Honesty Hammer: I didn't love pregnancy, it was hard, I was riddled with crippling anxiety, my body bloated to an embarrassing size (which my doctor enjoyed pointing out to me), and my every move was a spectator sport to bystanders around me (yes, I know it is hilarious to watch a 9 months pregnant mammoth try to reach the bagels on the bottom shelf at Walmart, but geez, did you have to whip out the Milk Duds and Popcorn?!). Disclaimer: I would never discredit the incredible gift I was given to carry my baby with as few complications as possible. I will never complain about that, I know there are many who long for that opportunity. I have known that longing, but we must all find humor in our situations!
The weeks of pregnancy slowly turn into months, and by the time you reach week 30, you don't remember life before pregnancy. The ability to take a full breath, to not have to give yourself a wide birth when taking corners, locating a bathroom at every stop, or having your belly do the wave as hands, belonging to who knows, lunge towards the midriff you'd always kept to yourself!
So, crazed with July heat and hormones I signed up the for the study. The nurse put my information into the computer and prepared to place me randomly in one of the two groups. She, reassuringly said, "the last woman was placed into the induction group and I've never gotten two inductions in a row" Holding my breath and the longest 10 seconds of my life, the nurse yells, "INDUCTION!" Sweet heaven above, a light at the end of the bloated tunnel!
Winning lottery baby ticket in hand I only had four more days of being pregnant! Hallelujah! July 8th came slower than the passed 9 months. Phill and I spent the morning walking aimlessly around any store that was open at 8 in the morning to bide our time until the hospital called. We took a turn about Beus's Pond, and finally at 10:30 we got the call! I'd never moved so fast in my whole life walking into the hospital and into Labor and Delivery.

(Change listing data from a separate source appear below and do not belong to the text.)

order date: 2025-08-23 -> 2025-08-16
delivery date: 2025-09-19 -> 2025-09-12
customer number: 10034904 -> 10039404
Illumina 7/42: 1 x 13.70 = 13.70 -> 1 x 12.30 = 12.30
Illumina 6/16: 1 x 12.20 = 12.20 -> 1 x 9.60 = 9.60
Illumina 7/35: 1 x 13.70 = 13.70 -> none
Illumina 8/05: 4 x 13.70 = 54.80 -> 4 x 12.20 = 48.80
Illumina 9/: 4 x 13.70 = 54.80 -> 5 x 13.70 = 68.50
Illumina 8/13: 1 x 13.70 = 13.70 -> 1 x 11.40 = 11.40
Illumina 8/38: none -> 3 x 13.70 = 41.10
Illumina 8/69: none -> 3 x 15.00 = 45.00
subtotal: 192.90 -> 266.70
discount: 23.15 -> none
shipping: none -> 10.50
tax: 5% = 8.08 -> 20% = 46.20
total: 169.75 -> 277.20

By 11am I was in my room, hooked up to an excessive number of tubes, wires, and monitors. My contractions were easy to deal with as the Pitocin was increased, I spent some time on the exercise ball, and I was still a 3 when we started. I progressed about a centimeter and hour, at 5 centimeters they broke my water, and by 6cm I was game for an epidural! I'm not a fan of pain, but I am a fan of modern medicine! The epidural made me itchy ALL over, it was like I had rolled in hay!
I honestly enjoyed labor, the epidural made everything so relaxing, and time passed quickly. By 8 it was time to start pushing. I was so at ease and excited, pushing was weirdly my favorite part, probably because I actually felt like I was doing something. The epidural kind of takes way all of the "effort" of labor, so I was grateful to finally feel like I was doing something to get my baby here!
At 9:05pm our baby Ian was born,8.9 perfect pounds and 21 adorable inches. That moment is such a blur. I saw this little body, so perfect and so real and then they gave him to me...? He was mine? There are no words, it is the most surreal experience, it's unmeasurable love and fear coexisting in a blissful chaos.
Ian is now a month old, he is so sweet. Motherly love didn't come instantly for me, I loved him of course, but I am surprised at how I've grown to love him more and more. Being a mom is the most difficult thing I have never done. A baby truly changes everything, a baby will change how you see yourself - an inadequate girl, who spends every minute of every day trying to prove herself to a little piece of heaven, to prove that I can be your mom. God gave me this great responsibility, and I know that he is helping me despite my doubts in myself. A baby changes how you see your husband- Phill is my balance and my calm in this storm. When I am crying, and the baby is crying he will comfort us both so seamlessly. He makes an effort to make sure I feel loved when I am overwhelmed. He is so sweet and perfect with Ian I love to watch them interact. A baby changes your life as you know it...I could pretend it is a perfect amazing change and I'd never have it any other way, but there are moments when our sweet baby has changed everything and it's a lot to deal with. In these moments of weakness and distress I am grateful for all I have, for the gift I've been given to raise this beautiful, clingy, bright eyed boy.